Maggie Gyllenhaal (World Trade Center), Tony Shalhoub (Monk), Edie Falco (The Sopranos) and Stephen Colbert (The Colbert Report) deliver brilliant performances in this intoxicating, intelligent comedy. In this character driven masterpiece several New Yorkers -- an oddball office shrink, a cluelessly competitive pastry chef, and a flirtatious security guard -- reveal their eccentric private stories. It's a deliciously bittersweet comic triumph from director Danny Leiner (Harold and Kumar Go To White Castle).
How does that Meat Loaf song go? Two out of Three Ain't Bad? I guess that means one out of three is bad. This movie was neither Great, nor Wonderful. And as soon as it is no longer considered "new," it will be zero out of three.

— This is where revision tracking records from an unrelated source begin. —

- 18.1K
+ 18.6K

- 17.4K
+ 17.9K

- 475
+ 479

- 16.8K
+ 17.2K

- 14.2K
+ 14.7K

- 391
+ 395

I wanted to enjoy the movie. For most of the movie I enjoyed the characters and felt for them in certain scenarios. Something was just missing. Well, I figure two things were missing: cohesion and closure.

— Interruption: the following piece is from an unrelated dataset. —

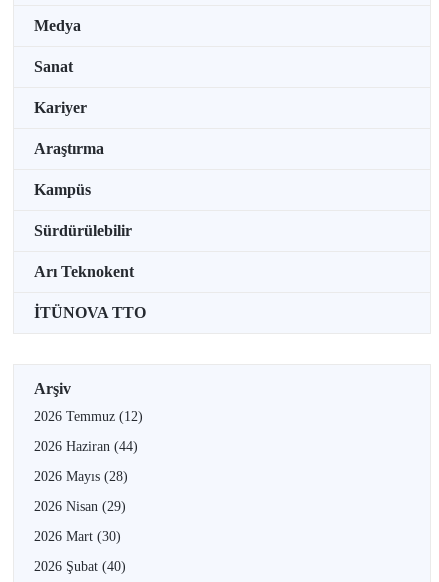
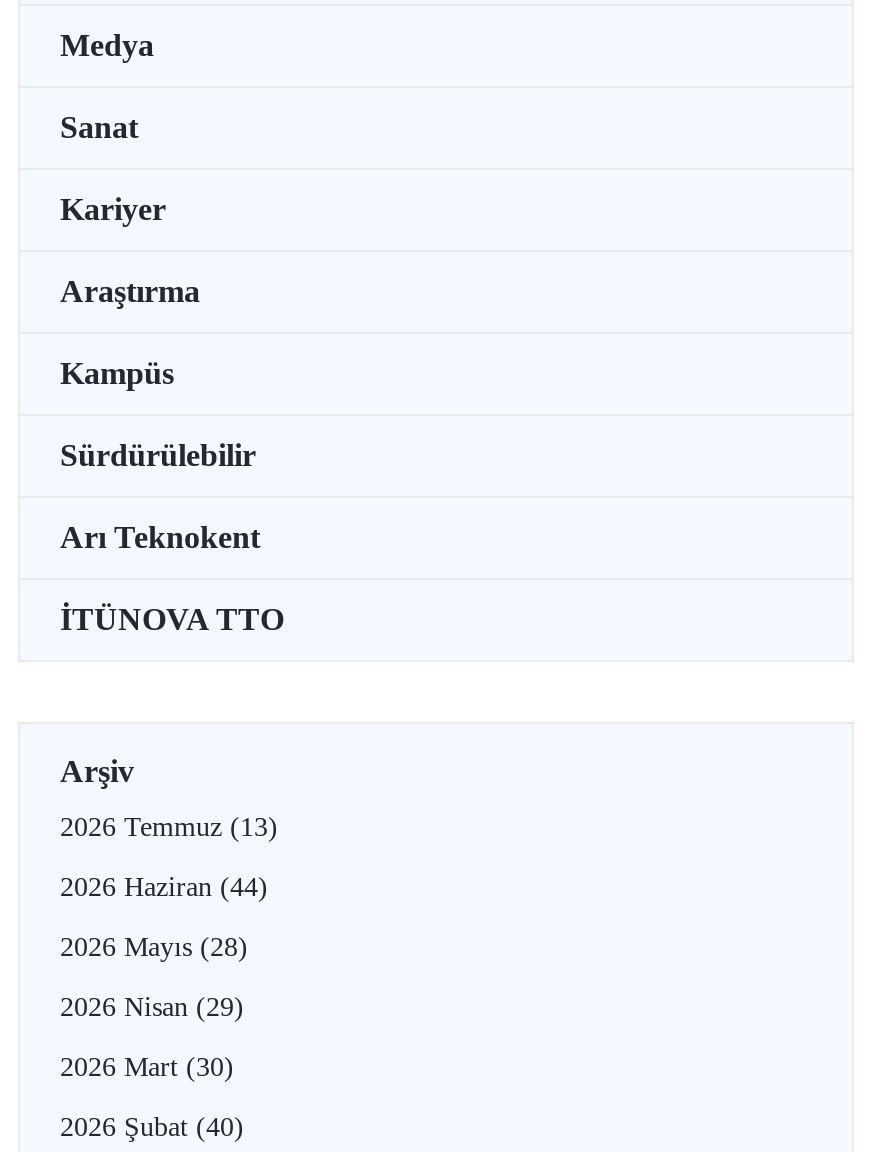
- 2026 Temmuz (12)
+ 2026 Temmuz (13)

I can appreciate the idea of many smaller stories combined to form one bigger super-movie. Maybe I am just used to seeing it more when the stories have some common element. These stories never intertwined and nothing, except the emotional roller coaster of life in The Big Apple was the same for any of the characters.
There were emotional highs and lows. Hopes were exalted and dashed. And all the while...nothing really happened. There was no story; we simply follow a few people on their day-to-day routines and see the happiness and pain they experience at whatever intervals they experience them.
And then the movie ends. That's it.
Well to be fair they showed one more scene that only serves to compound the abundance of loose ends and detract from any feeling of compassion. I won't spoil the final scene, but it was not the most "pro-family" scene I have ever watched.
The movie does have a decent list of names associated with it. Probably my favorite of the bunch is Jim Gaffigan. He may not be the funniest comedian, but I have enjoyed seeing him in what I can when I can. He and Tony Shalhoub bantered well together as doctor and patient. Their story was a little forced, but the two had good chemistry.
Maggie Gyllenhaal is finally beginning to grow on me. Or then again it might just be the part she played was much more...wholesome than roles she has had in the past (e.g. Happy Endings)
It certainly would take much more than additional witty banter from Jim Gaffigan and wholesomeness from Maggie Gyllenhaal to even make The Great New Wonderful into A Movie Worth Seeing. I do not recommend you see this movie. I will even go one step further to recommend you avoid it altogether.